◆ Exercise ◆
Every record below should be repeated exactly, with the pictures left out.

(Given data)

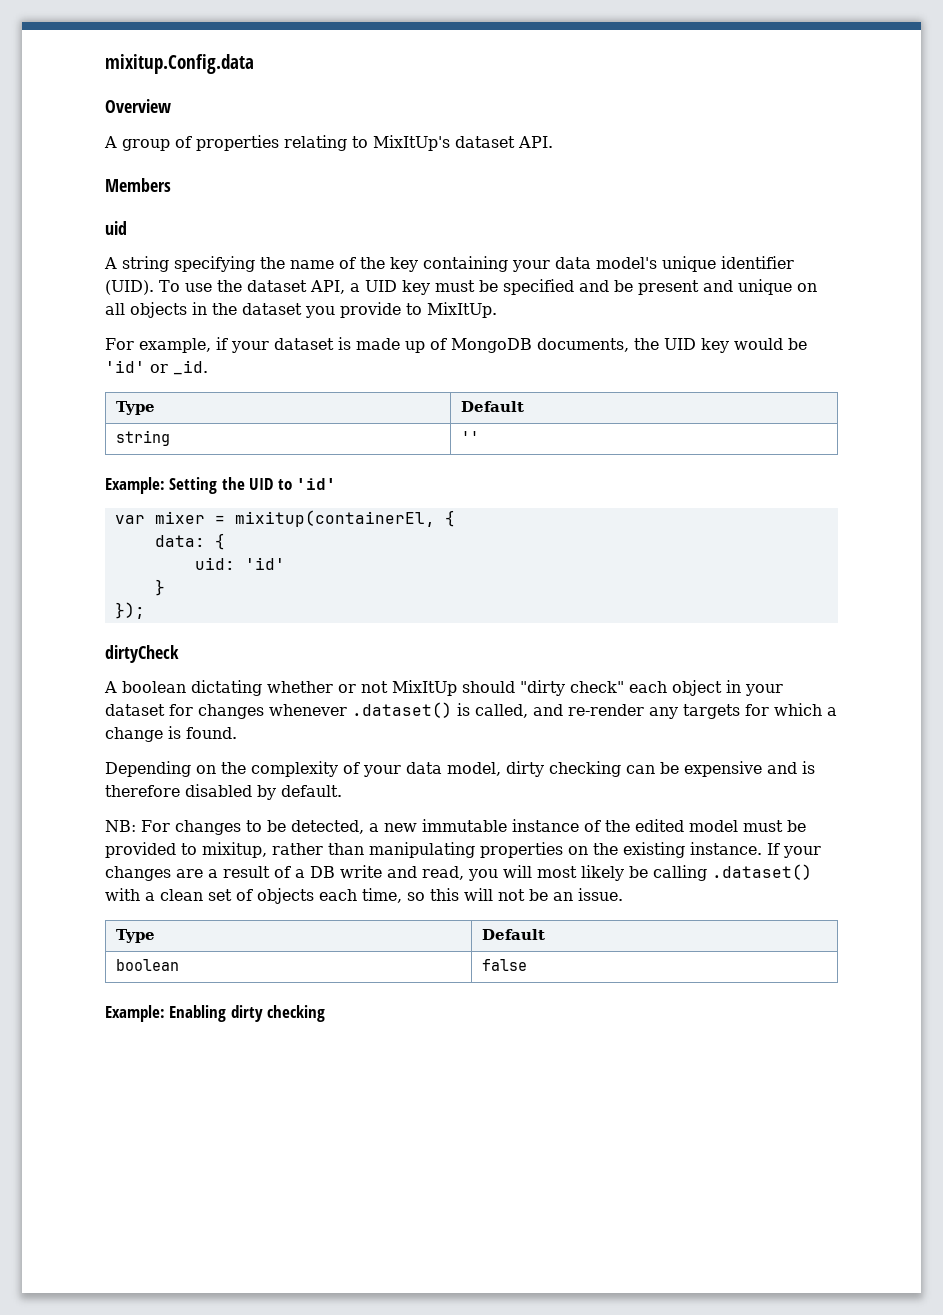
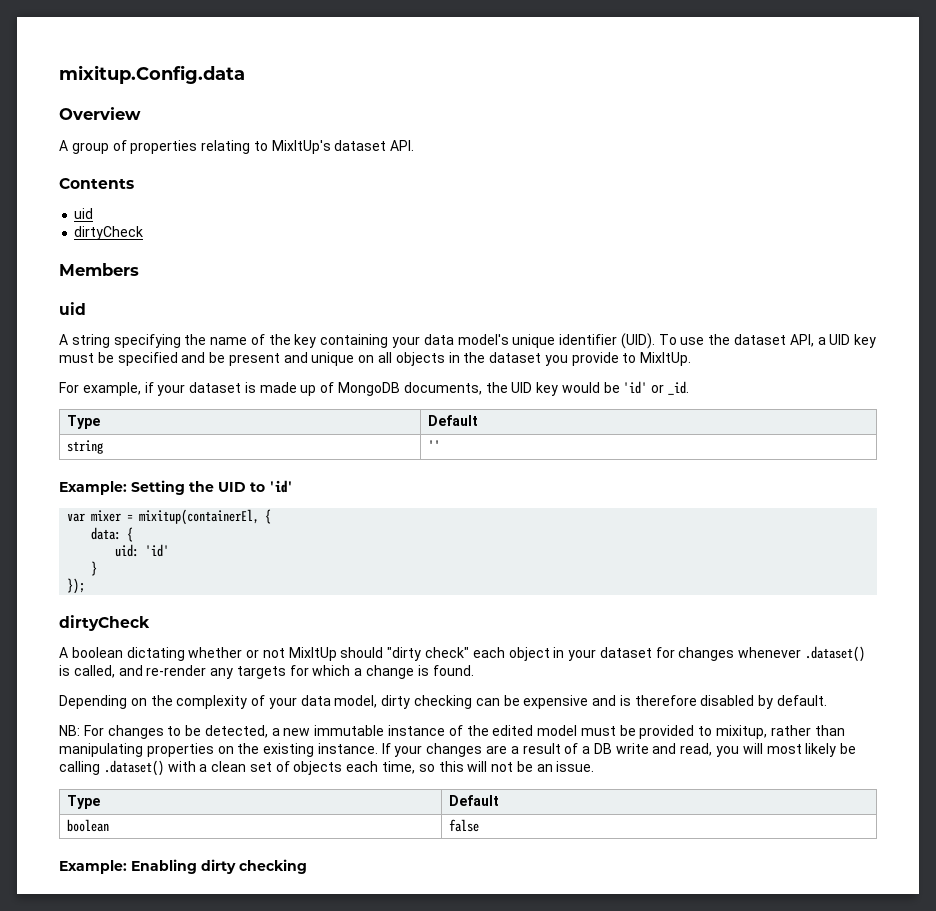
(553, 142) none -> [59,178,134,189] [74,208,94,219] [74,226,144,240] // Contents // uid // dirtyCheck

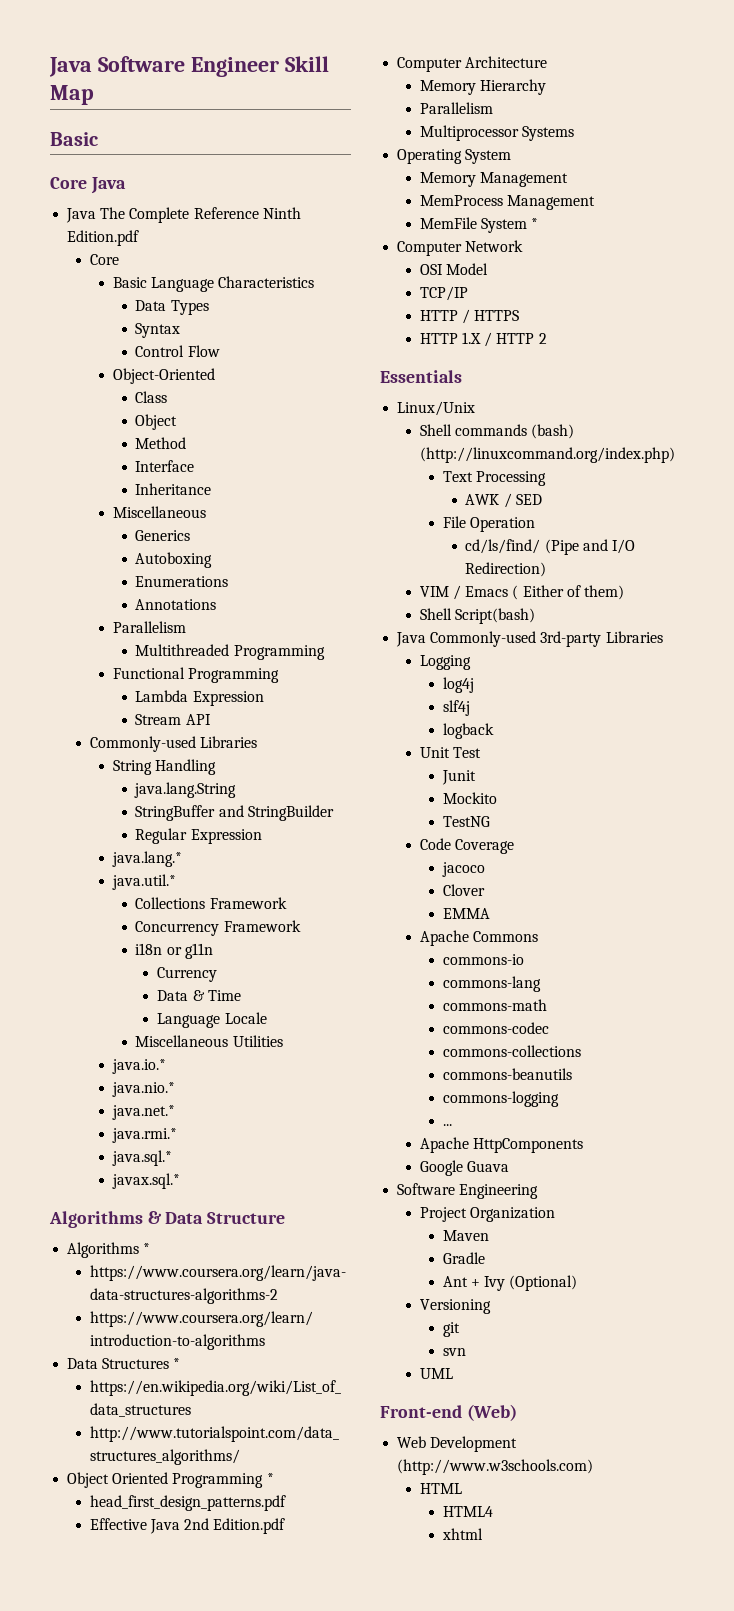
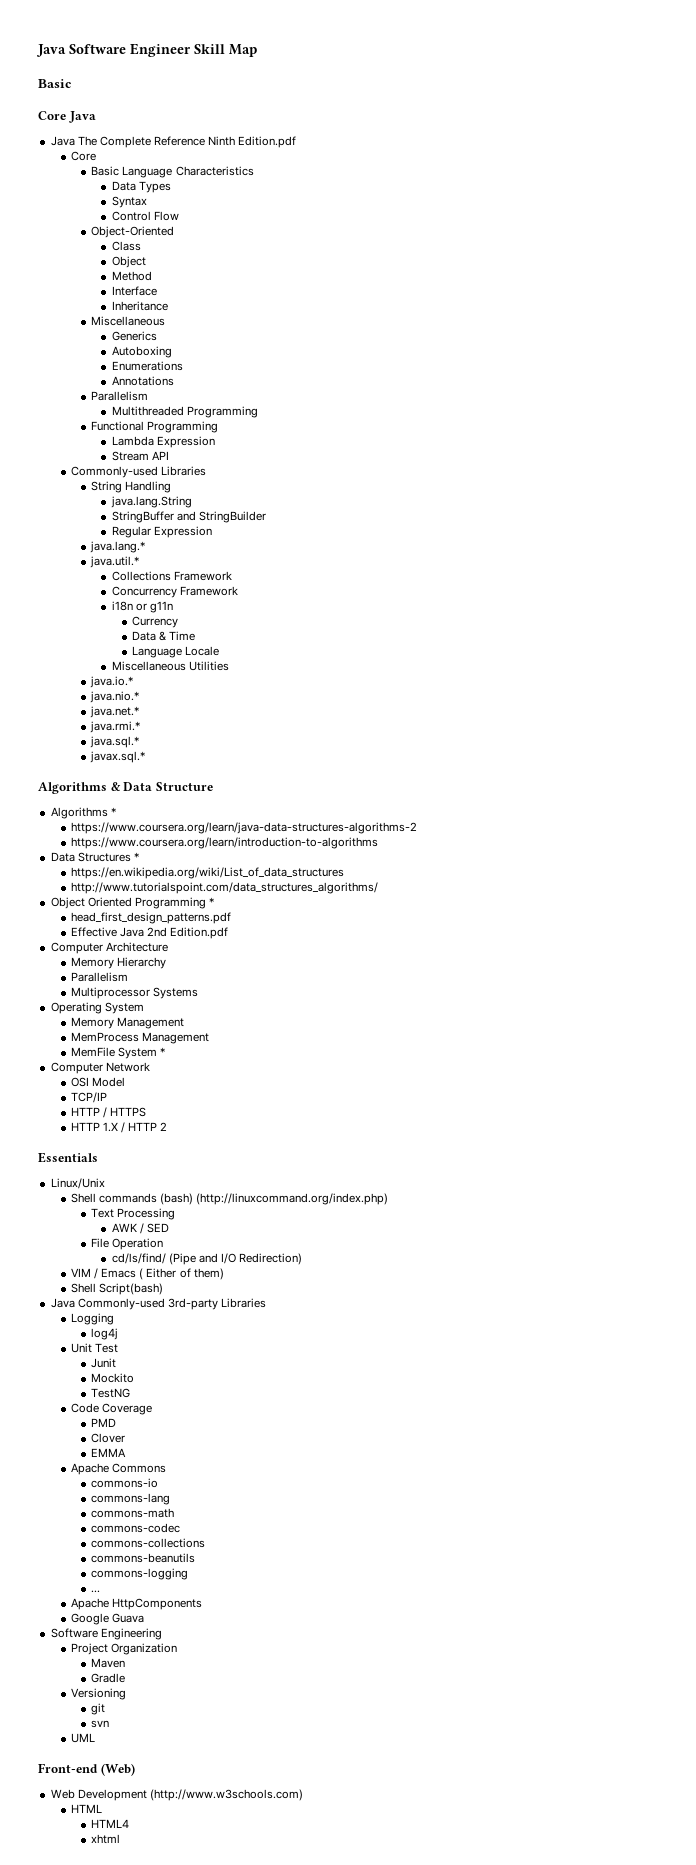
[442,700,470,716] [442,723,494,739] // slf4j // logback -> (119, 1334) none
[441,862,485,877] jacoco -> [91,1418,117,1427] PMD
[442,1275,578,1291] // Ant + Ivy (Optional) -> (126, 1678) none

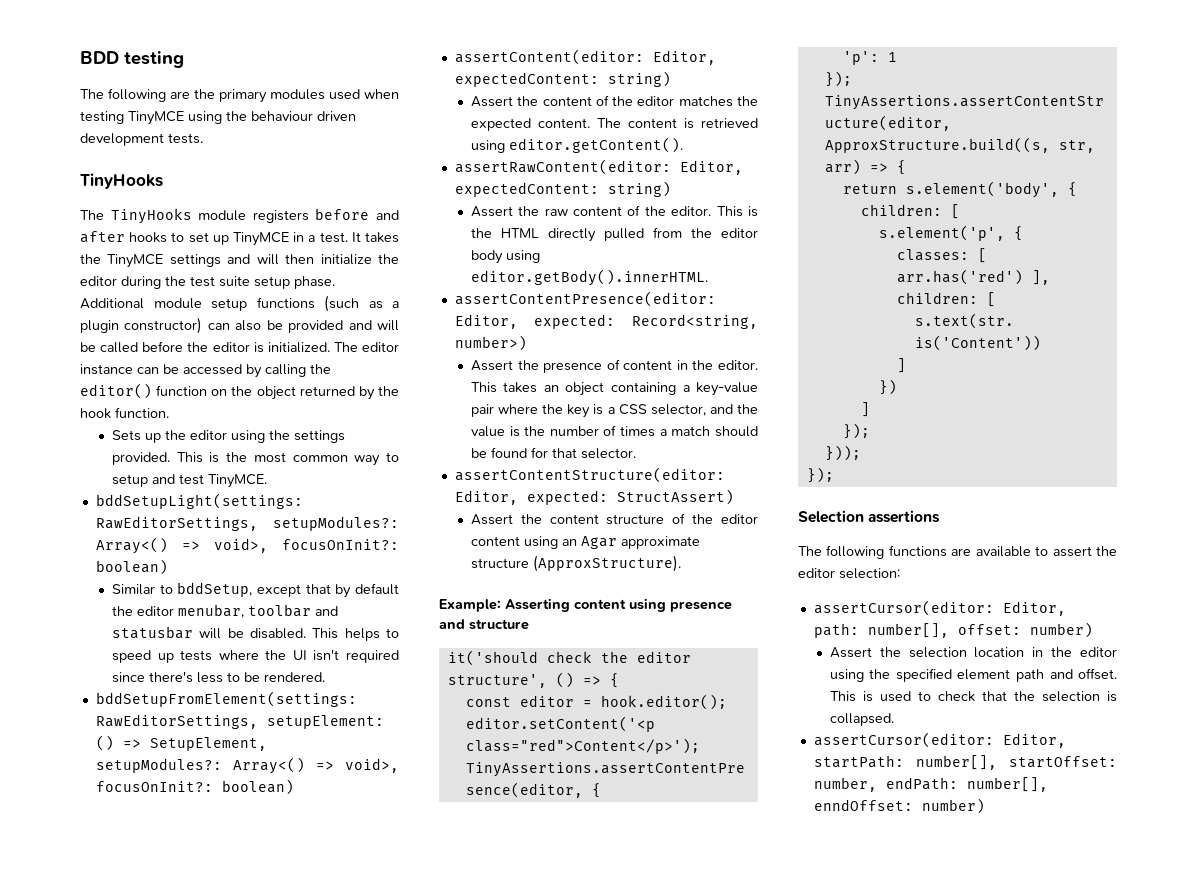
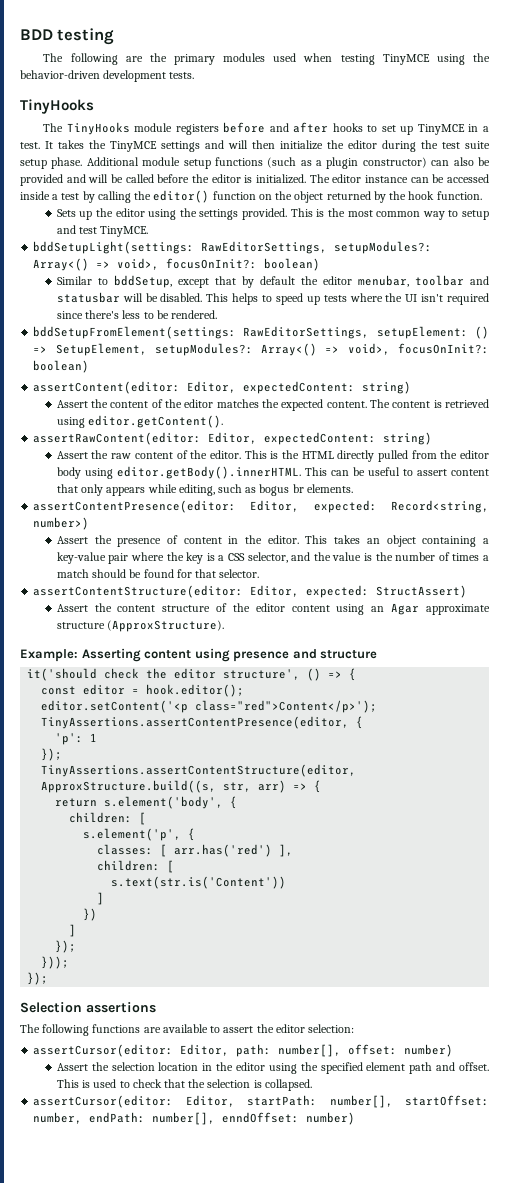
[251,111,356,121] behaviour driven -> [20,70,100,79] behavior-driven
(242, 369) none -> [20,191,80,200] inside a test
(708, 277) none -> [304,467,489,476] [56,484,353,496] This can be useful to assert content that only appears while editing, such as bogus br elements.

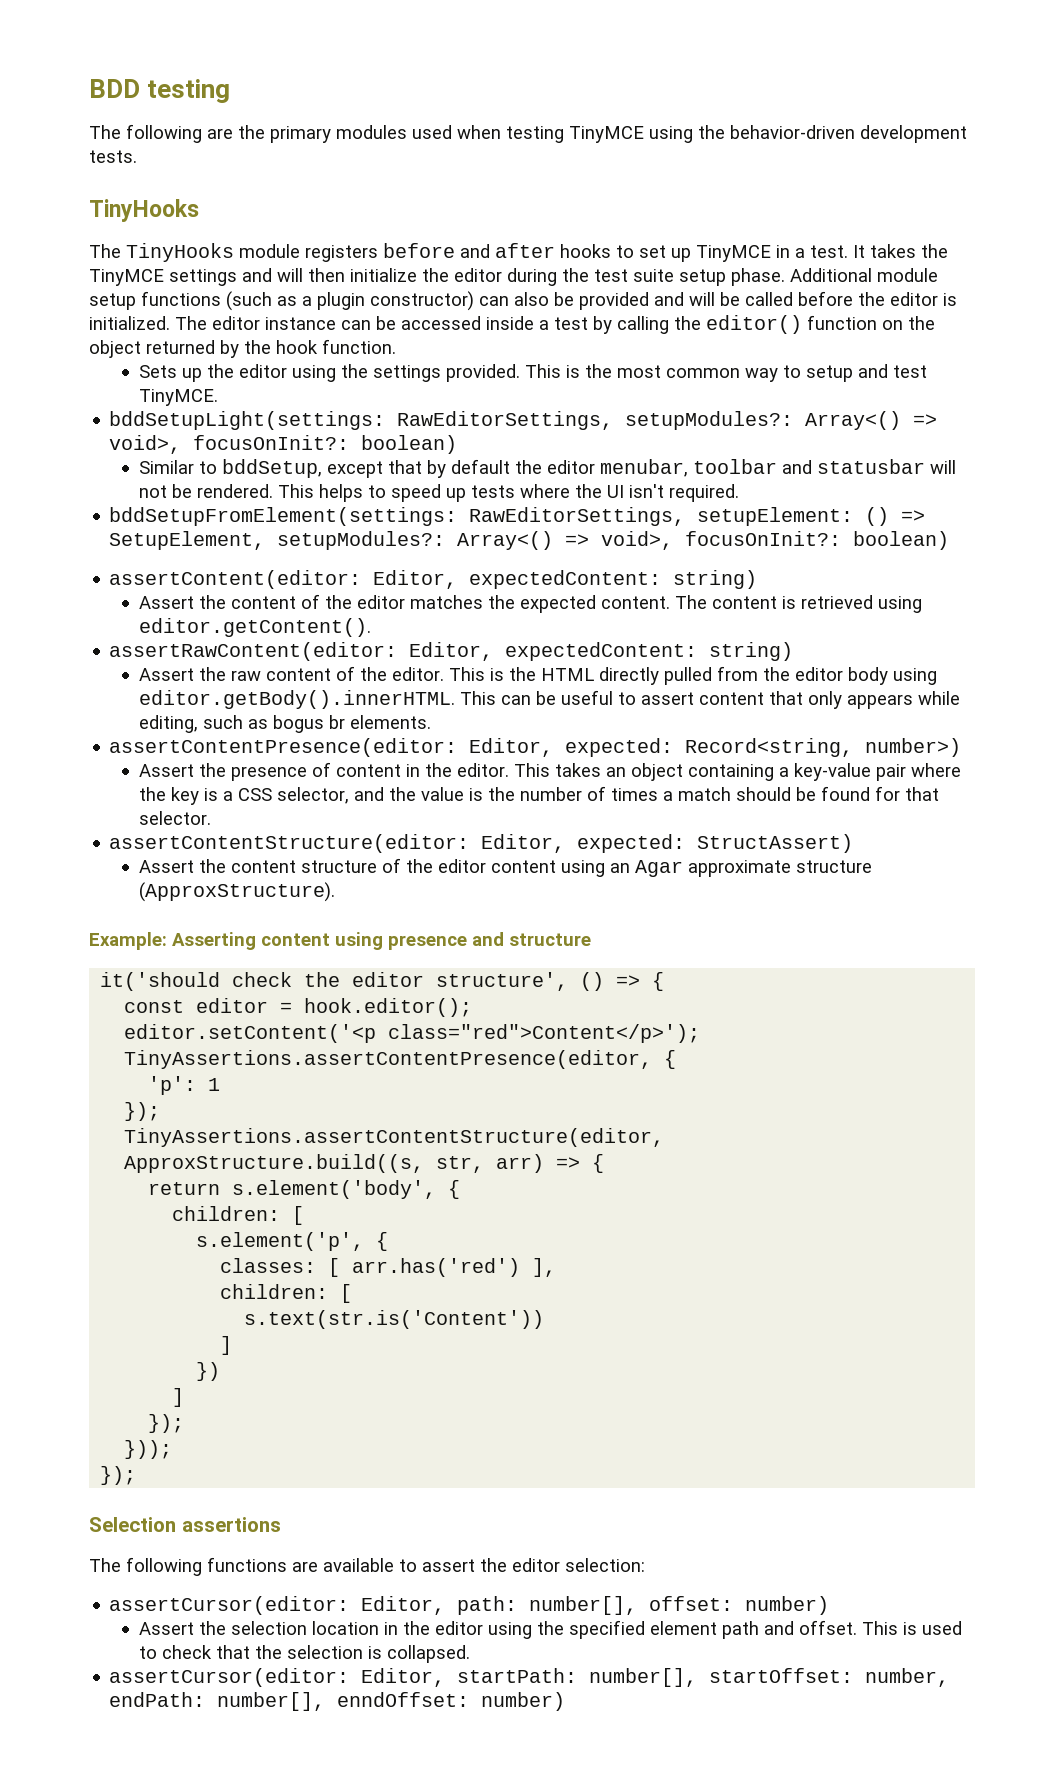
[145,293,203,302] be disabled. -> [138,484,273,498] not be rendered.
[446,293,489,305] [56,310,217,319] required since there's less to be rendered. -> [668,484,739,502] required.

(End Given data)

◆ Exercise answer ◆
(553, 142) none -> [59,178,134,189] [74,208,94,219] [74,226,144,240] // Contents // uid // dirtyCheck

[442,700,470,716] [442,723,494,739] // slf4j // logback -> (119, 1334) none
[441,862,485,877] jacoco -> [91,1418,117,1427] PMD
[442,1275,578,1291] // Ant + Ivy (Optional) -> (126, 1678) none

[251,111,356,121] behaviour driven -> [20,70,100,79] behavior-driven
(242, 369) none -> [20,191,80,200] inside a test
(708, 277) none -> [304,467,489,476] [56,484,353,496] This can be useful to assert content that only appears while editing, such as bogus br elements.

[145,293,203,302] be disabled. -> [138,484,273,498] not be rendered.
[446,293,489,305] [56,310,217,319] required since there's less to be rendered. -> [668,484,739,502] required.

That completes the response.